» **What needs to be done**
Print the lines of the listing below verbatim from its first line through the line bearing "margin:4px 28px 0". Any pictures are to be omitted.

» **Data supplied**

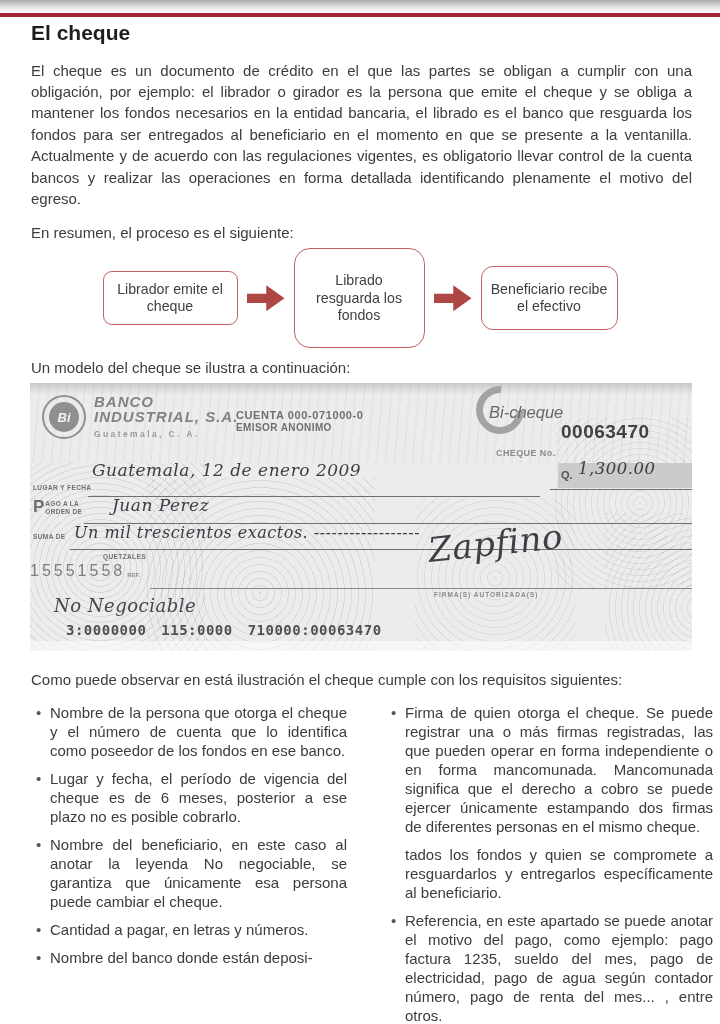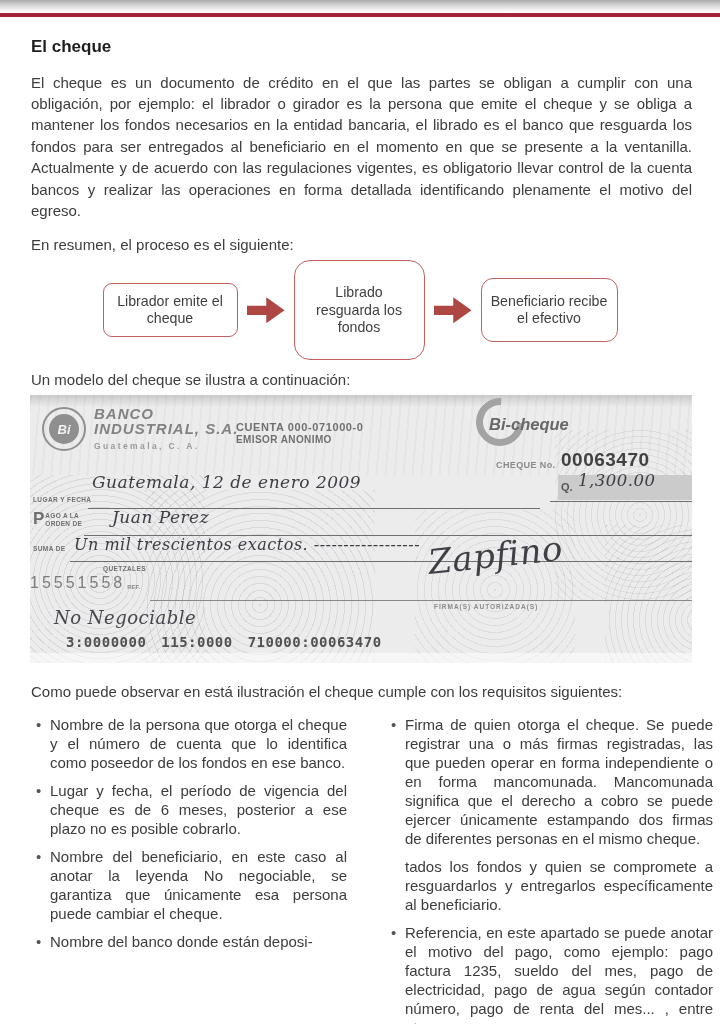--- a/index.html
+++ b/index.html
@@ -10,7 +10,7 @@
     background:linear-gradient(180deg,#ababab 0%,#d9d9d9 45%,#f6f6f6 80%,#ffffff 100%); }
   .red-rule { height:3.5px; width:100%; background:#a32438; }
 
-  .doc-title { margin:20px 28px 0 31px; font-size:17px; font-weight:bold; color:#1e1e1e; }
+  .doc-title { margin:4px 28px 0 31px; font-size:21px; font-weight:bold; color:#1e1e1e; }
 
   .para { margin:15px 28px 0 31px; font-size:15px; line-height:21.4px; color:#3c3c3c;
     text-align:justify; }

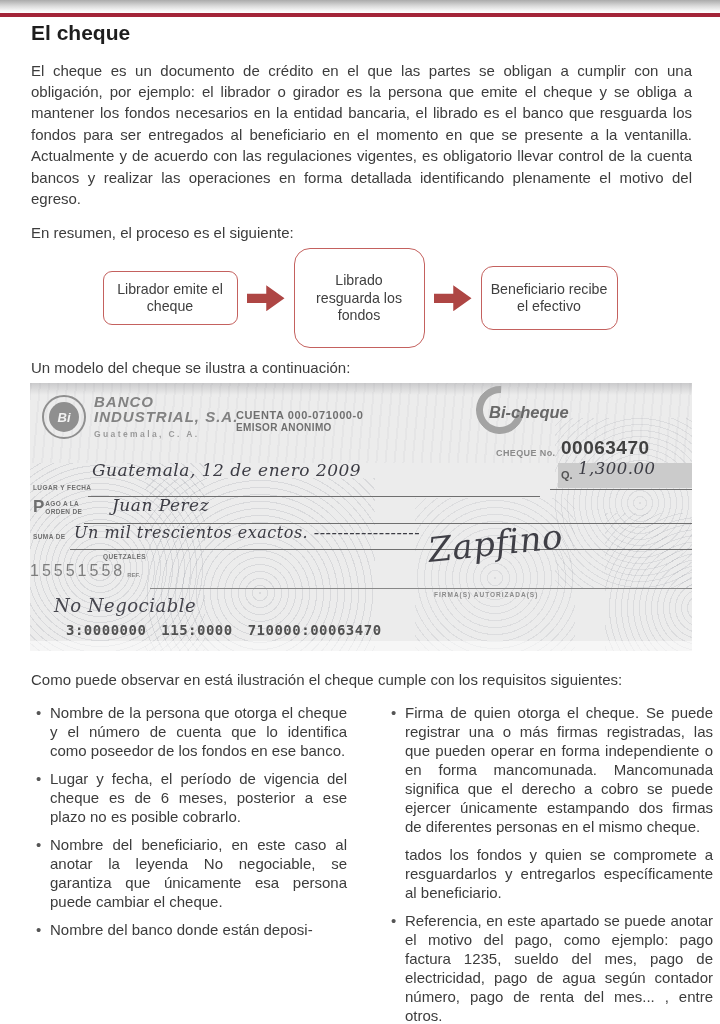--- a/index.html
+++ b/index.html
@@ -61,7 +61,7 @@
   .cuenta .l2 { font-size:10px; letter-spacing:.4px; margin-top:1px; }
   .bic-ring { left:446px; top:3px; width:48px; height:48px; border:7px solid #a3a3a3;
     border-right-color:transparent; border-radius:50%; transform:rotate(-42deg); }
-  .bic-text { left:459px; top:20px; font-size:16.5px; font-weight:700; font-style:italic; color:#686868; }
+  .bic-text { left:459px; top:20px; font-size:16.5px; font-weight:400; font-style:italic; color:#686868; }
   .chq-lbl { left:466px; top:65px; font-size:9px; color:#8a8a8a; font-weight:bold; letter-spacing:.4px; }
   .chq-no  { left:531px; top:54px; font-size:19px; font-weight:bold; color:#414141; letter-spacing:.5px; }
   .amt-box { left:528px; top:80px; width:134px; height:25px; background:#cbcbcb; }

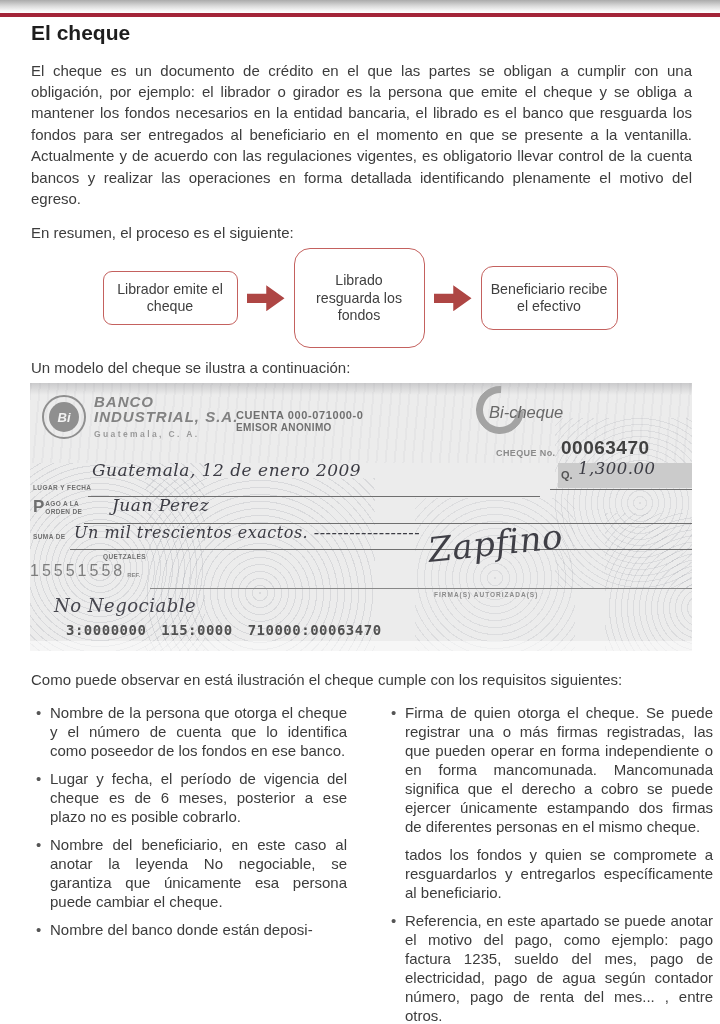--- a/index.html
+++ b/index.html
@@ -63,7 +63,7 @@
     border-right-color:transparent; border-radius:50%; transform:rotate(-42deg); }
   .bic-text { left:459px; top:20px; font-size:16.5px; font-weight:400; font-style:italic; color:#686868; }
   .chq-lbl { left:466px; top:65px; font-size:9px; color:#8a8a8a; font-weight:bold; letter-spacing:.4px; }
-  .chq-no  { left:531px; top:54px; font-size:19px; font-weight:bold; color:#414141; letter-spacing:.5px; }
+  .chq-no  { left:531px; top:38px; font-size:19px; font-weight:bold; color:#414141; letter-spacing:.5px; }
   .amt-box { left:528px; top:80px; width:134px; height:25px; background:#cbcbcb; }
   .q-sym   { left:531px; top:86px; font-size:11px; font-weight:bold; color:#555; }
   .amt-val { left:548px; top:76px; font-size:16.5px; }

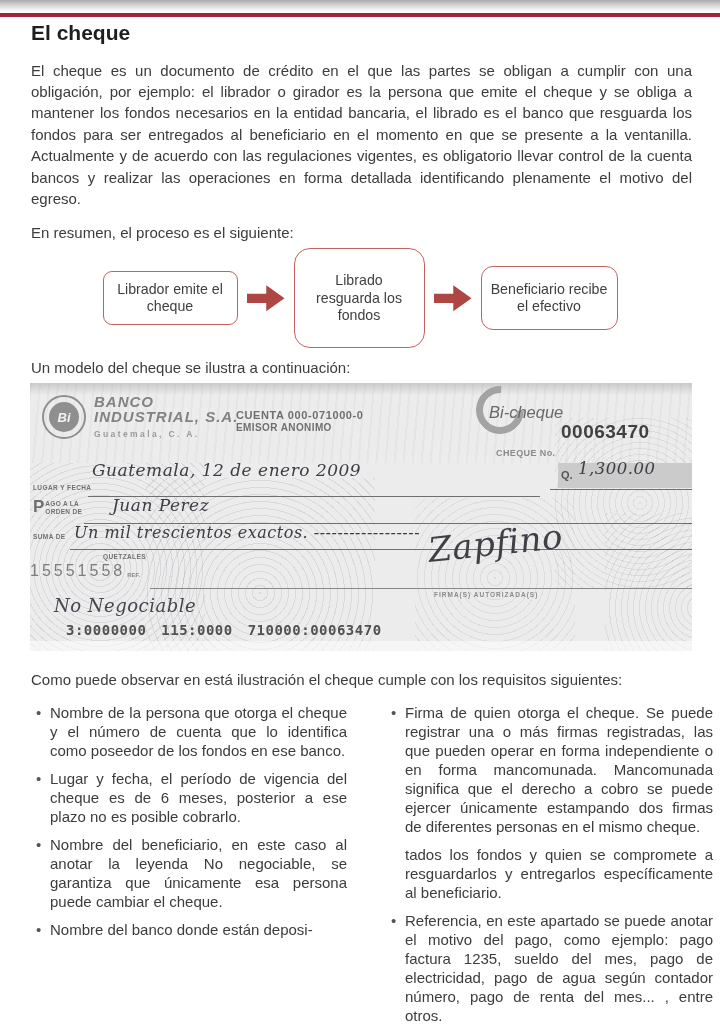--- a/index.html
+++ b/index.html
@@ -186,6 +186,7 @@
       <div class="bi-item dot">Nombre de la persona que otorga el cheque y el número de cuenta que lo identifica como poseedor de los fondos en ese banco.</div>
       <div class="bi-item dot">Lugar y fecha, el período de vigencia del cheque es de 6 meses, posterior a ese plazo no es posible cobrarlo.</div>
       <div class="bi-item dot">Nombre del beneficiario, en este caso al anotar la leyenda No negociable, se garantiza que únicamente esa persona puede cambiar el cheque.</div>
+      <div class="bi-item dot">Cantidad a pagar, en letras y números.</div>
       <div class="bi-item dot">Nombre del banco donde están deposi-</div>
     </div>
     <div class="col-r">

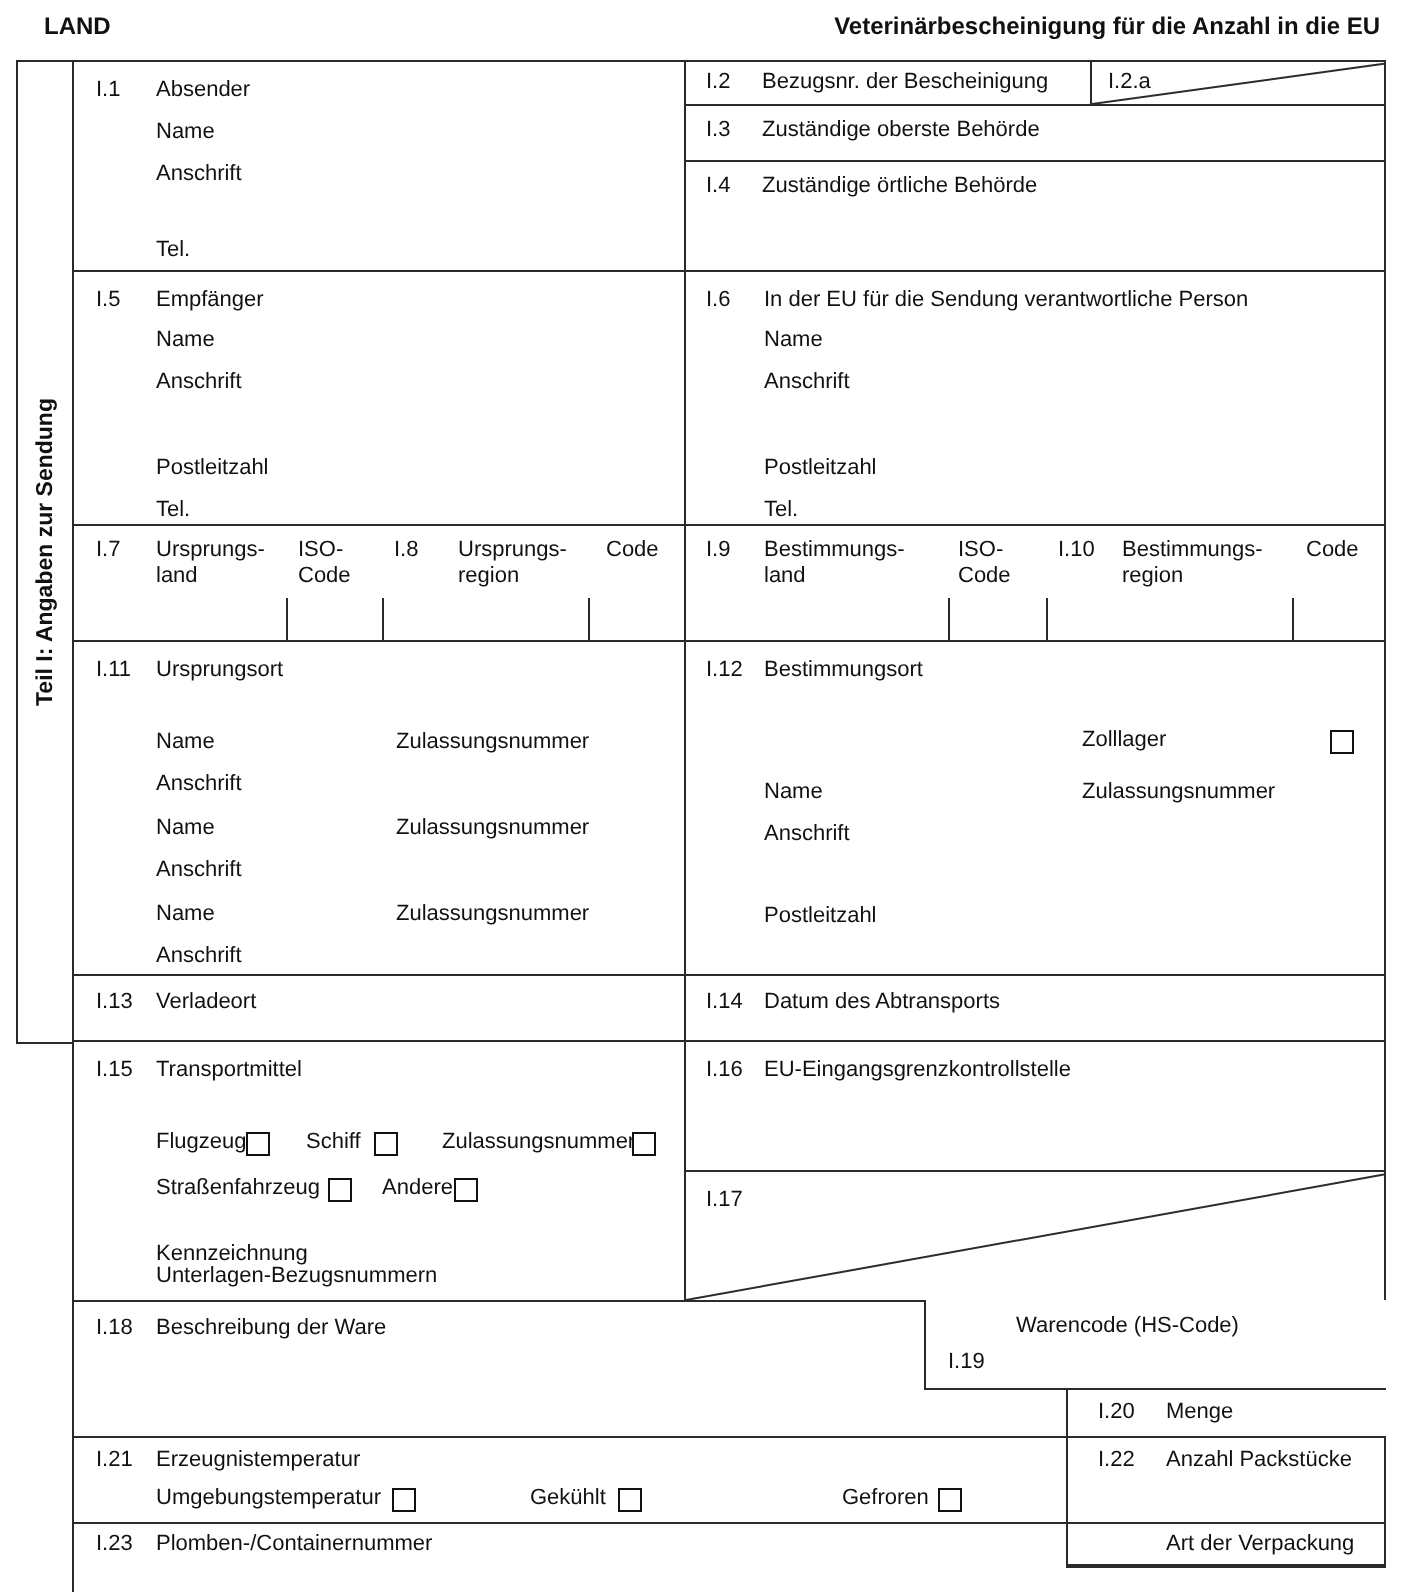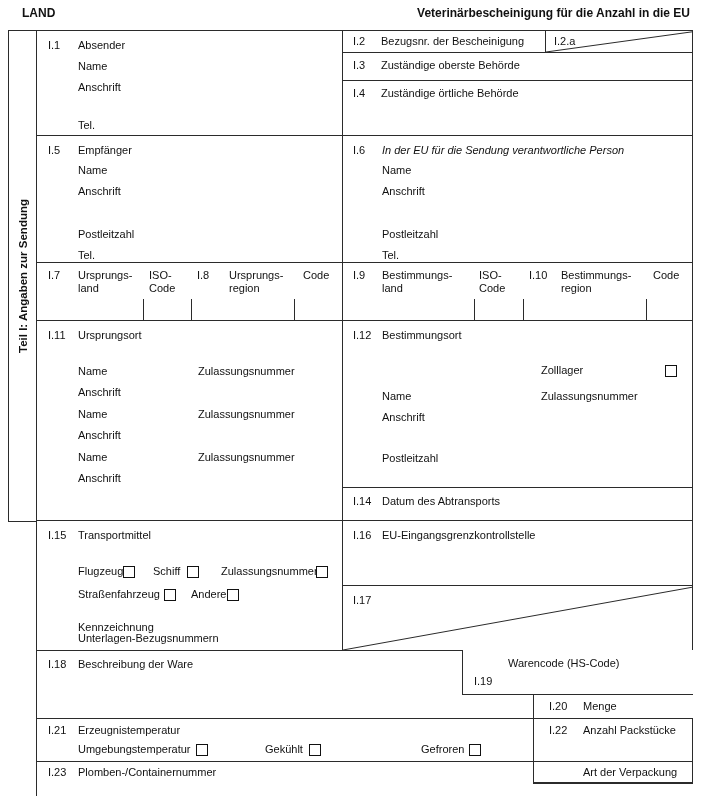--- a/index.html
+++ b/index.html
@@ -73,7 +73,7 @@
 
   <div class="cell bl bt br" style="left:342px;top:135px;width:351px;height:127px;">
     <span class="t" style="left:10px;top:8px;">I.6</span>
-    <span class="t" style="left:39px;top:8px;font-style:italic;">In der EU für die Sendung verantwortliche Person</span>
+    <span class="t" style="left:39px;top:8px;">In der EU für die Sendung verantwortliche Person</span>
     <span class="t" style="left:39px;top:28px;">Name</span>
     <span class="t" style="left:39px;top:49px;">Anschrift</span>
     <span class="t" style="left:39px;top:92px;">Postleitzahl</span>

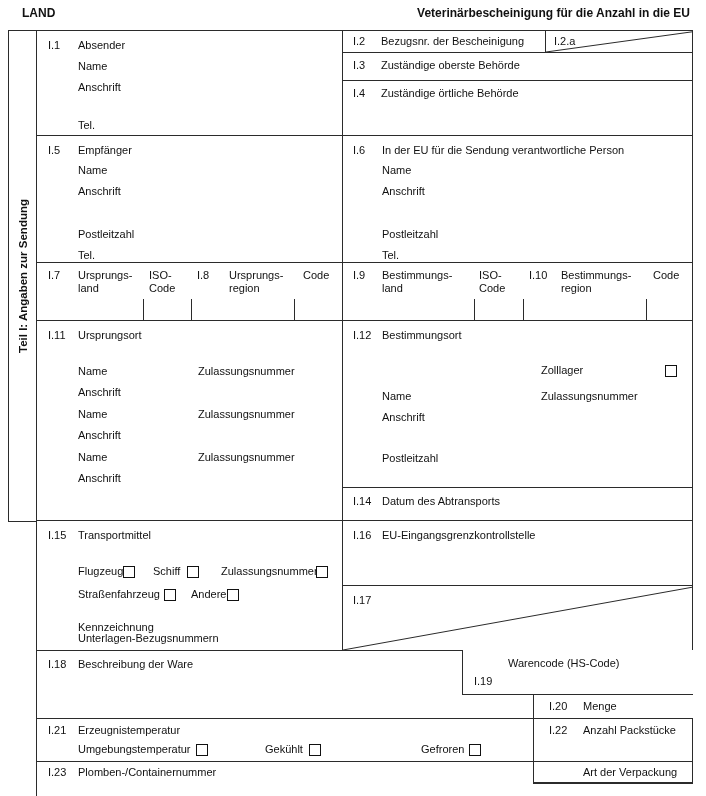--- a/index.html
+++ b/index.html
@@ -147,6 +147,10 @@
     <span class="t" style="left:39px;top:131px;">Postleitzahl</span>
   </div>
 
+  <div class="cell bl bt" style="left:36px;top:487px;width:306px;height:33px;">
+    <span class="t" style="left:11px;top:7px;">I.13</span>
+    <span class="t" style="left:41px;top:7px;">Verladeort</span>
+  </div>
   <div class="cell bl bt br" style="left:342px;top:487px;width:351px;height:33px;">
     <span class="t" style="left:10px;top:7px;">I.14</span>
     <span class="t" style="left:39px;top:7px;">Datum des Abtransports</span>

» **Response**
--- a/index.html
+++ b/index.html
@@ -10,7 +10,7 @@
     background:linear-gradient(180deg,#ababab 0%,#d9d9d9 45%,#f6f6f6 80%,#ffffff 100%); }
   .red-rule { height:3.5px; width:100%; background:#a32438; }
 
-  .doc-title { margin:20px 28px 0 31px; font-size:17px; font-weight:bold; color:#1e1e1e; }
+  .doc-title { margin:4px 28px 0 31px; font-size:21px; font-weight:bold; color:#1e1e1e; }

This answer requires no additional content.